Not sure why that has been down voted. Yes it does not add up. If you claim you are able to make 30k/week, you don't spend that much time on closing a 57k sale. I'm a sorry but the level of responses here are fanboism at best. Patio11 might be treated as a god here, but that doesn't hide the fact that this is a huge inconsistency ... Like the previous OP I will be down voted for expressing an opinion that deviates to much from the norm on HN. How can we have productive, constructive, discussion when we can't express an opinion. Take aside the name/popularity of the guy and you'll be left with a simple problem: 30k/week versus 3 weeks/57k, dealing with much much less exciting things (you know what I mean if you've dealt with a purchase agreement and the likes...)


This is why I stopped commenting on this thread too, nobody else will even consider the fact that it's at least a bit fishy that you'd do three weeks of boring work to get what you yourself have said amounts to two weeks of your income, which you can get at any time.


This is a really silly subthread. I can make X0k/wk in steady state with a consultancy up and running, at perhaps 70-80% utilization. But to do that, I have to invest Y number of days of overhead to get the consultancy into steady state: I have to prospect for work, I have to write proposals, I have arrange staffing, I have to spend Z hours every week working on scheduling and logistics, and I have to account for all the "breakage" hours that go into keeping a business running†. It is a significant amount of work. From a standing start --- without preexisting contracts to feed me leads on new work, for instance --- it's a tremendous amount of work. Notice how few people do it.
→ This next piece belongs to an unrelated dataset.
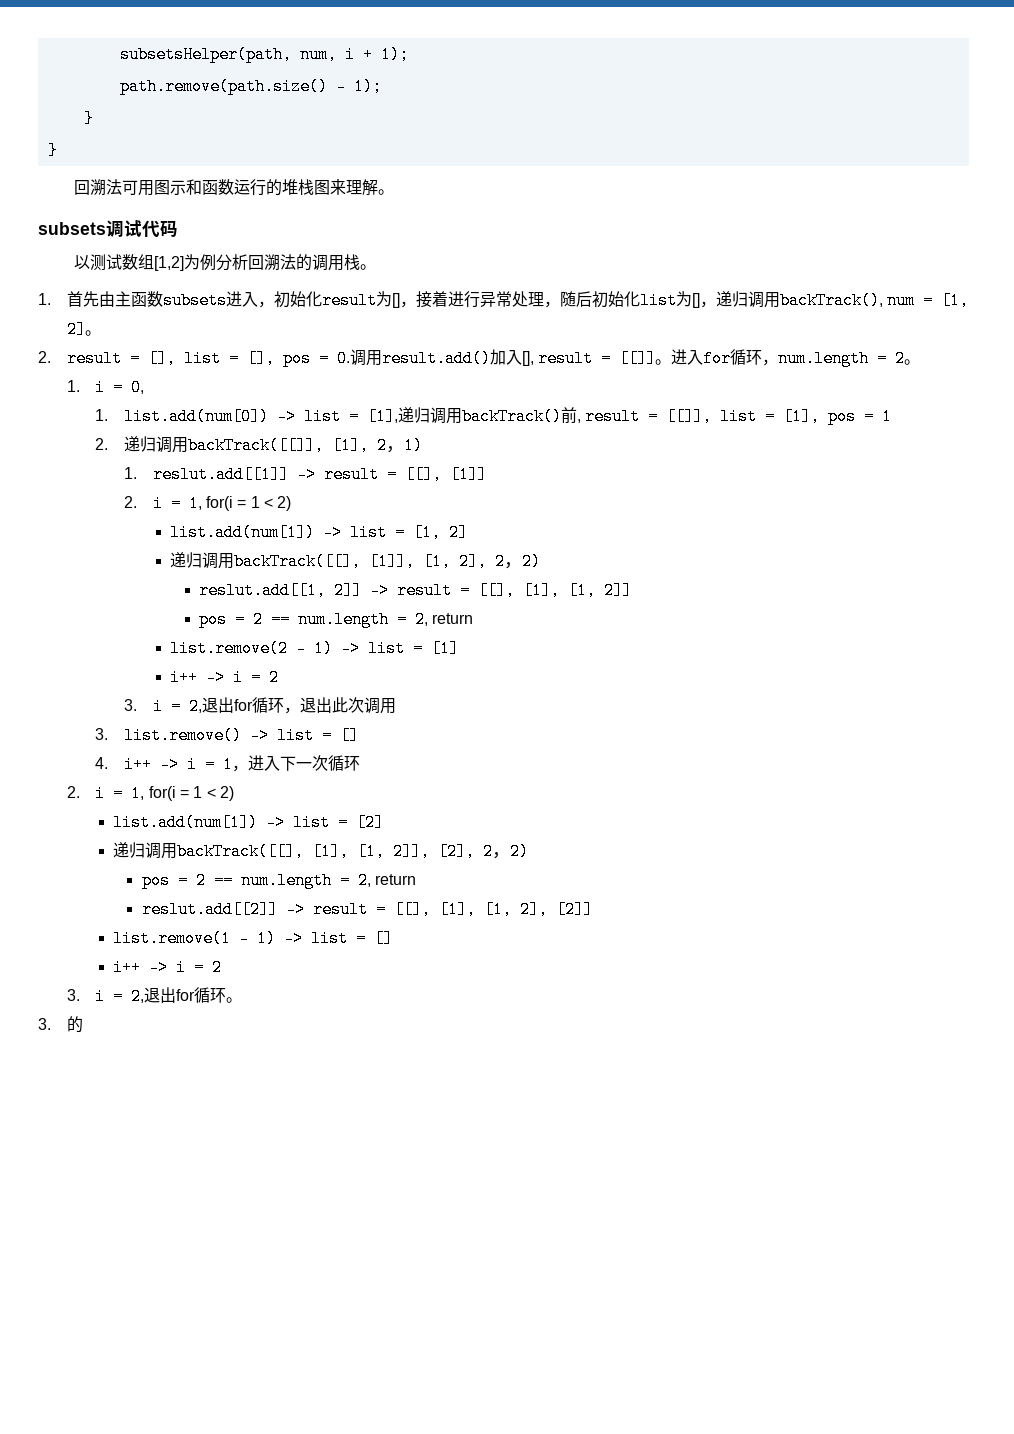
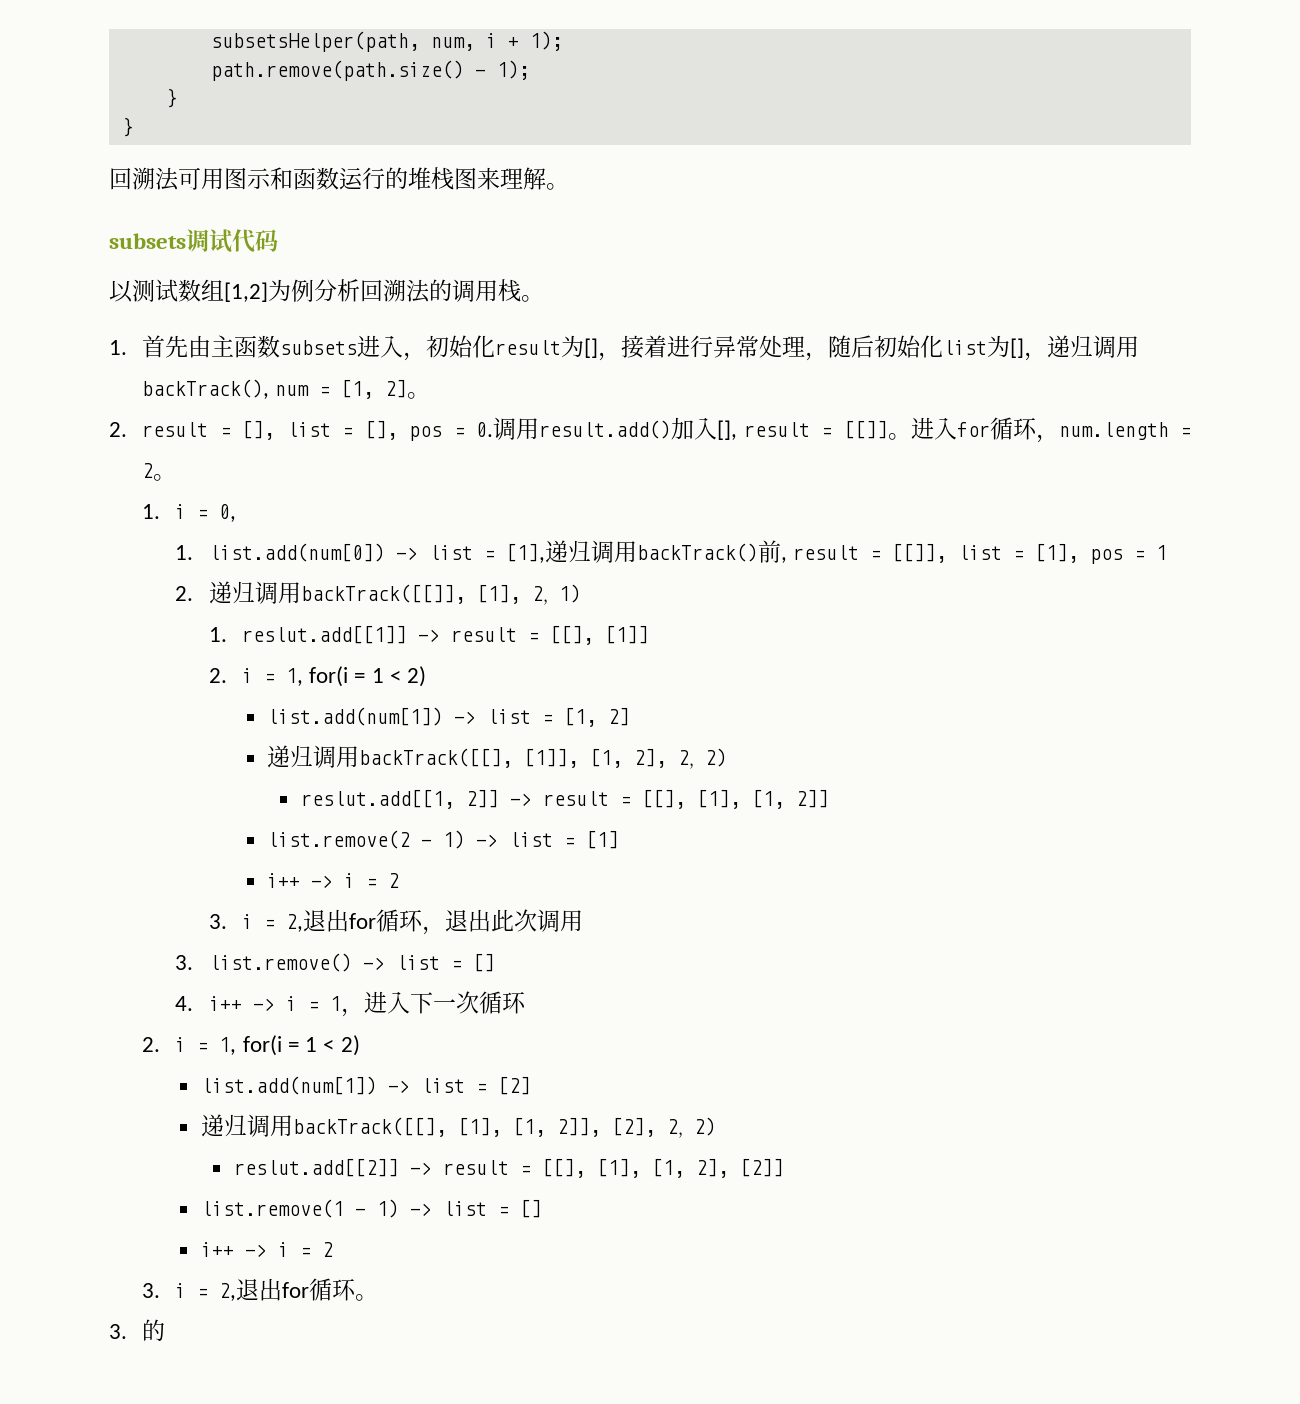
  reslut.add[[1, 2]] -> result = [[], [1], [1, 2]]
- pos = 2 == num.length = 2, return
  递归调用backTrack([[], [1], [1, 2]], [2], 2，2)
- pos = 2 == num.length = 2, return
I don't do any of those things right now because, like Patrick, I'm building a pretty complicated piece of software, and don't want to spend the time and energy it takes to get a consulting practice into steady state and keep it there.

We both decided we wanted a break from consulting. Lots of people do that. It's not suspicious; in fact: thinking that it is suspicious is a pretty good tell that someone hasn't ever run a consultancy.

It feels like lots of people on this subthread chose an extreme interpretation of Patrick's story about his consulting practice: that running a practice with an X0k/wk average bill rate means that he also claims to be able to generate X0k/40 on any given hour. Anybody who claims that also probably hasn't run a consulting practice.

I'm not Patrick so it's a bit weird for me to be chiming in like this, but, on the other hand, it's pretty easy for me to point to a pretty big consulting practice that works the way I say it does (hi, NCC US people!), so maybe I can be more helpful in clearing this stuff up and not ratholing on "I've never run a high-value consultancy at scale and all this stuff sounds pretty fishy to me hmmm" stuff.

Thinking more about why this is the case, it occurs to me that the consultancy running several years in also generates BATNAs for contract negotiations, which makes it easy to walk rates up --- you pay my full fee, or I have my choice of several other clients to give a discount to.


I was on BOS around the same time patio showed up... It's amazing to see how "far" he has come. What he has mastered is marketing to developers, more than anything else. Of course it doesn't add up, because it's like all marketing: all sizzle, no steak.